Concurrency saves time by using multiple CPU cores. Learn about multithreading and multiprocessing in Python for efficient computing

Why should we use concurrency?

When you execute a set of instructions on a CPU, it takes a given amount of time by default. The major advantage of this concurrency is, that in theory and in a linear example we save 50% of computing time if we use 100% more CPU cores.


To understand how the concept works and which possibilities we have to improve our computation speed, we need a few terms clarified. If you feel confident about these terms, you may skip the first few headings and select one of the three possibilities I introduce:

When to apply concurrency?

Generally spoken you can apply concurrency whenever you can execute your code parallelly. Imagine a simple example where you want to add 8 numbers.

To further simplifiy things, let's assume each addition would take a full second. So it would take 7 seconds to add these 8 number as we have to do 7 operations. How could you compute this in multiple threads? Well you could simple split these operations up into 7 additions of their own:

So in the first phase we would need 4 CPU cores in the second only 2 and in the last only 1. By applying this we theoretically save 4 seconds as this takes only 3 seconds to compute the 7 additions. We have to say theoretically as this is a insanely simplified example that doesn't cosider various problems that occur when applying this.

Nevertheless, as you might have noticed, you have to know pretty exactly what your actual computation task is to apply concurrency in a meaningful way. You also have to know, if your concurrent computation is mathematically valid. We get into trouble if we just do the same with:

What is a process?

A process or task is a program in execution. It is a specific instantiation of a program on a system and has additional information besides its actual code. To execute it, your program must be translated to instructions your CPU is able to understand. This is something you usually don't have to care about as compilers and interpreters do this for you.

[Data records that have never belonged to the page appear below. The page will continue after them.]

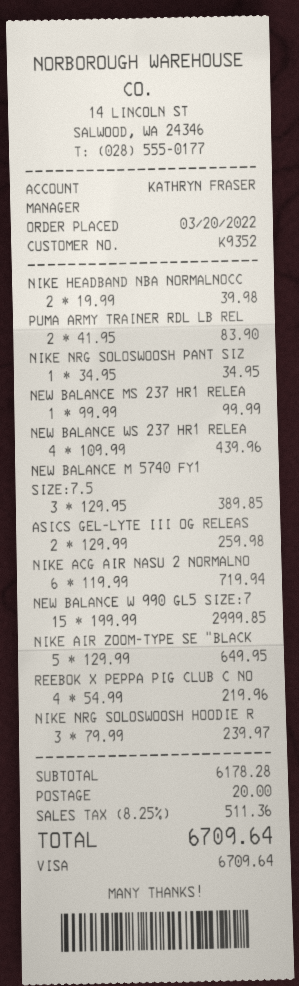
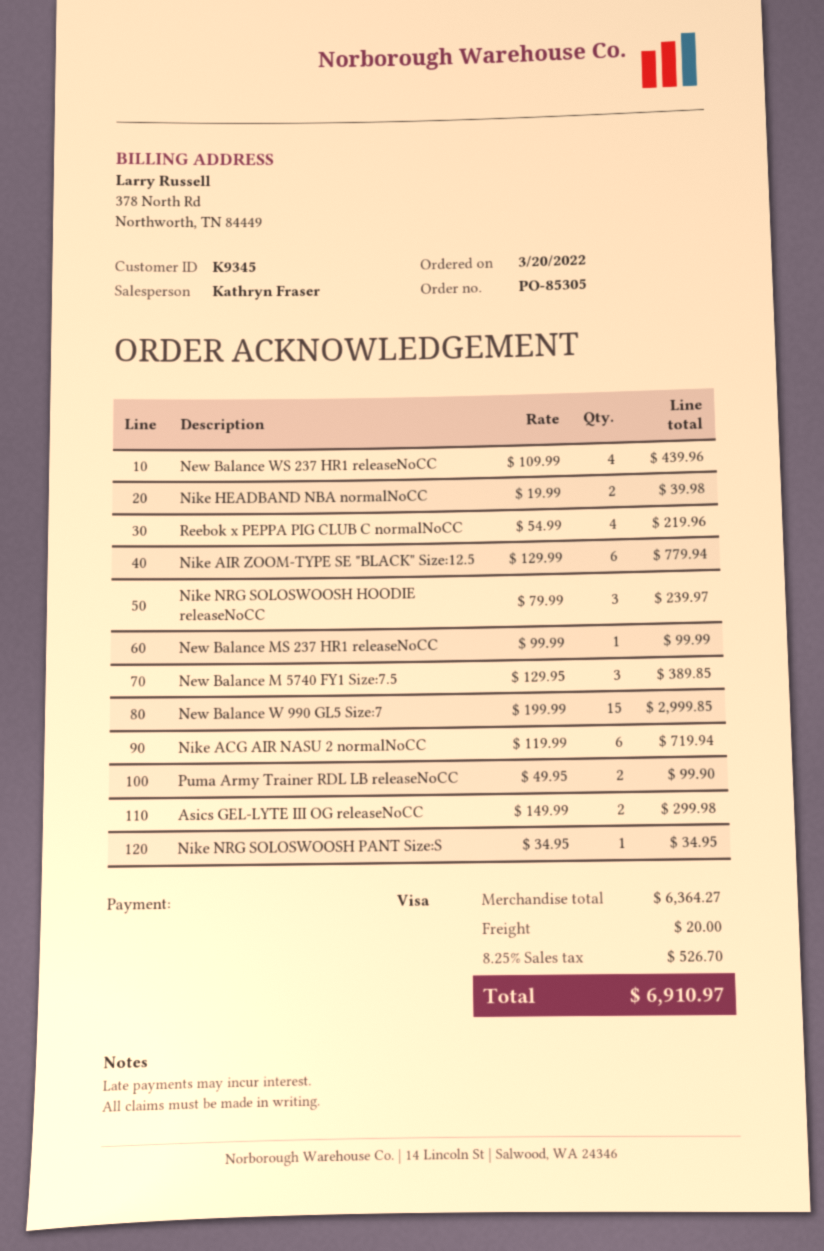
customer number: K9352 -> K9345
PUMA ARMY TRAINER RDL LB REL: 2 x 41.95 = 83.90 -> 2 x 49.95 = 99.90
ASICS GEL-LYTE III OG RELEAS: 2 x 129.99 = 259.98 -> 2 x 149.99 = 299.98
NIKE AIR ZOOM-TYPE SE "BLACK: 5 x 129.99 = 649.95 -> 6 x 129.99 = 779.94
subtotal: 6178.28 -> 6364.27
tax: 8.25% = 511.36 -> 8.25% = 526.70
total: 6709.64 -> 6910.97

But to actually execute it, your translated code still has to move to the CPU somehow. This happens by loading the information into the main memory and from there to your CPU Theres actually happening a lot more but it's way too much for this article, you may read it up here:

Depending on which operating system you use, your system will assign a fixed or variable amount of main memory to this process wherein its information will be stored.

Process information

The allocated memory usually is splitted into four crucial segments:

  • Heap: Contains dynamically assigned memory for storing relevant information
  • Stack: Contains jump labels and local variables
  • Data: Contains global variables
  • Text: Contains the actual instructions that should be executed on your CPU

Despite the fact that you do not have infinite main memory heap and stack may not increase infinitely either. They usually share an allocated size of memory. You may have heard the term „stack overflow“ and now you know what is meant with it. When your program code is stored in the main memory the so called scheduler will assign CPU computation time to it and then it may finally be executed (Not fully, just as long as its computation time allows).

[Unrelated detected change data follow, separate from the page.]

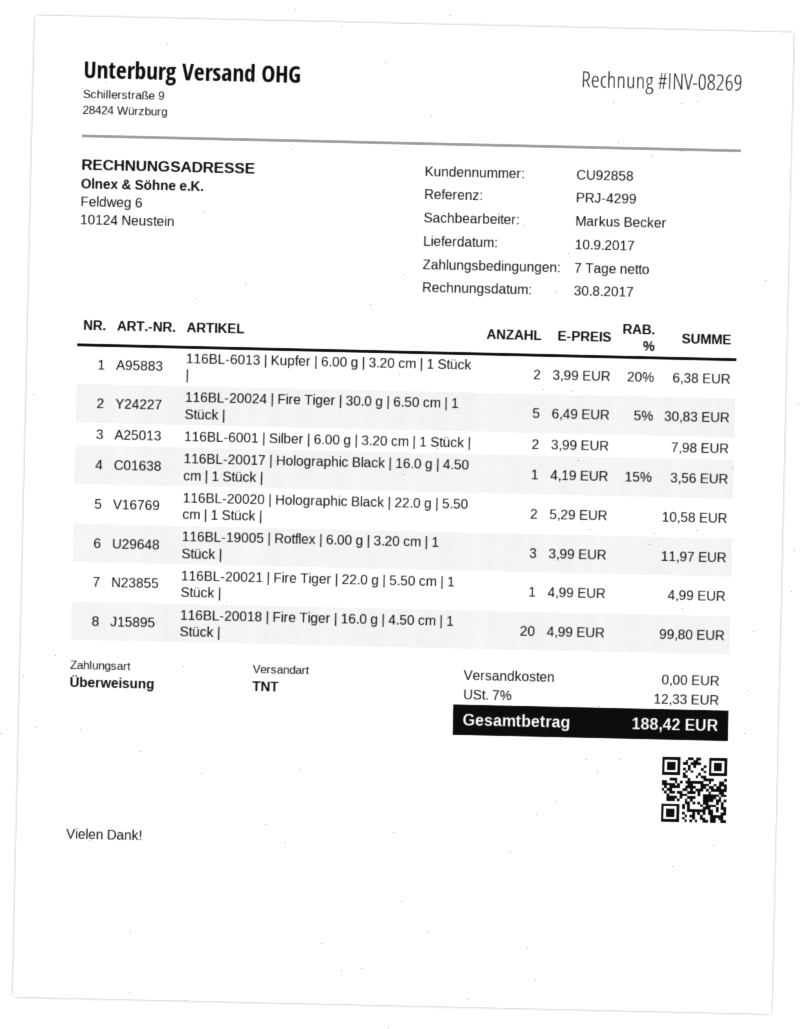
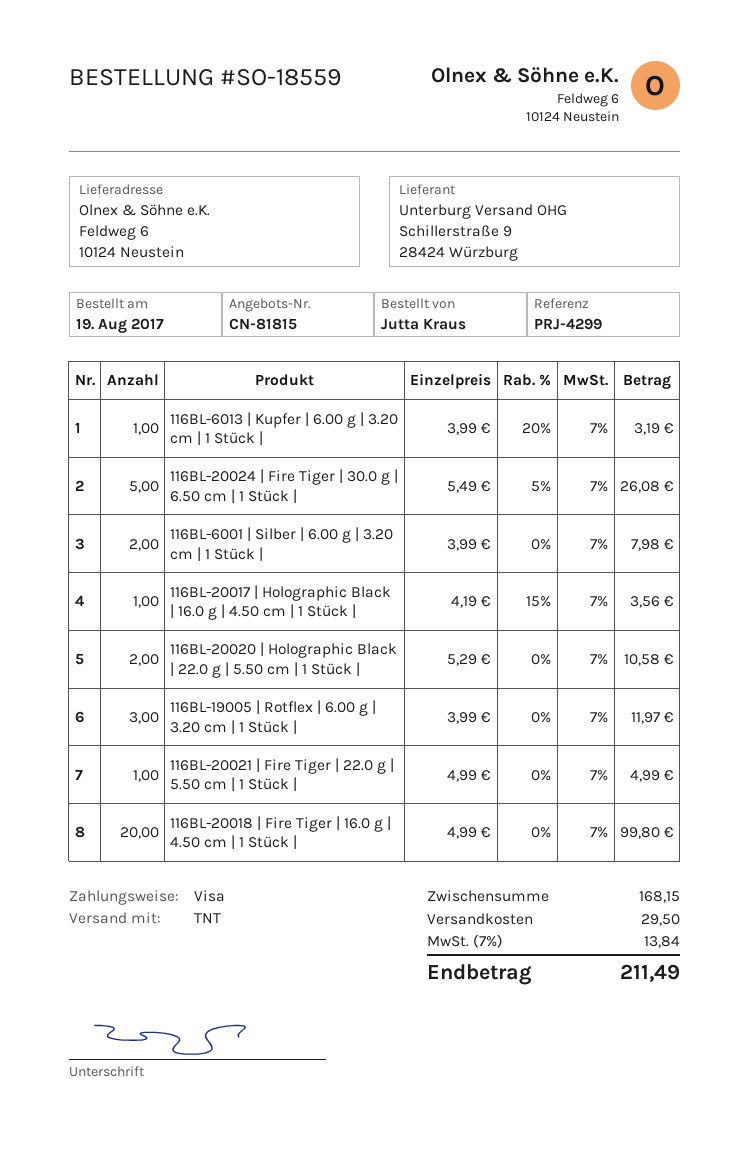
payment method: bank transfer -> Visa
116BL-6013 | Kupfer | 6.00 g | 3.20 cm | 1 Stück |: 2 x 3.99 - 20% = 6.38 -> 1 x 3.99 - 20% = 3.19
116BL-20024 | Fire Tiger | 30.0 g | 6.50 cm | 1 Stück |: 5 x 6.49 - 5% = 30.83 -> 5 x 5.49 - 5% = 26.08
shipping: 0.00 -> 29.50
tax: 7% = 12.33 -> 7% = 13.84
total: 188.42 -> 211.49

As this shouldn't go too much into boring details, I will not elaborate further here. If you want to know more on this, please leave a comment and I will try to write a more detailed version.

What is a thread?

A thread is a part of a program that can be executed concurrently. A process may contain various threads. There are two major classes of threads:

  • Kernel threads: the operating system supervises them
  • User-Threads: a program must supervise them

A thread shares the data- text-segment with all other threads of the same process. Threads can be executed on multiple CPU cores. However, threads also have some additional information of their own:

  • Stack
  • Program Counter

The stack usually is stored in the memory allocated for the stack of the process. Whereas the program counter is independent. These terms clarified we may finally come to the actual concepts of applying parallelization.


One way to apply concurrency we somehow already covered a bit is multithreading. There is some confusion about this term as there is hardware and software based threading.

If we talk about hardware threading we mean a single CPU core that may execute more than one thread at once. This is often called a logical processor or thread. Modern Intel and AMD CPUs mostly have two logical processors on each physical core. So for example an AMD Ryzen Threadripper 3970x (Affiliate Link) with 32 physical cores has 64 logical ones which means it may execute up to 64 threads at once on a single CPU.

If we talk about software based threading we mean that we give specific instructions on how our program may be executed on multiple (logical) processors.


Another way to reach parallelization of computation is to simply start multiple processes instead of threads. An obvious disadvantage of this method is, that this will produce a lot of redundant data (overhead) in the main memory, if you simply produce multiple process instances of the same job as they don't share their memory anymore. However, this might sometimes be intended as you may see when you for example encounter the global interpreter lock (GIL) in Python.

A problem for concurrency

As a basis for looking deeper into how to apply concurrency in Python we need an example that isn't too far from reality. Therefore I took a simple crawler that visits websites and returns their content.

import requests
def get_content(url: str) -> str:
get = requests.get(url)
return get.text[:100] # Returns the first 100 characters
def crawl(url: str) -> str:
content = get_content(url)
# do something with the content
return content

To do the actual HTTP-GETs we use the requests library. Our crawl function takes an URL as an argument and will return the first 100 characters of the pages HTML content as a string via get_content().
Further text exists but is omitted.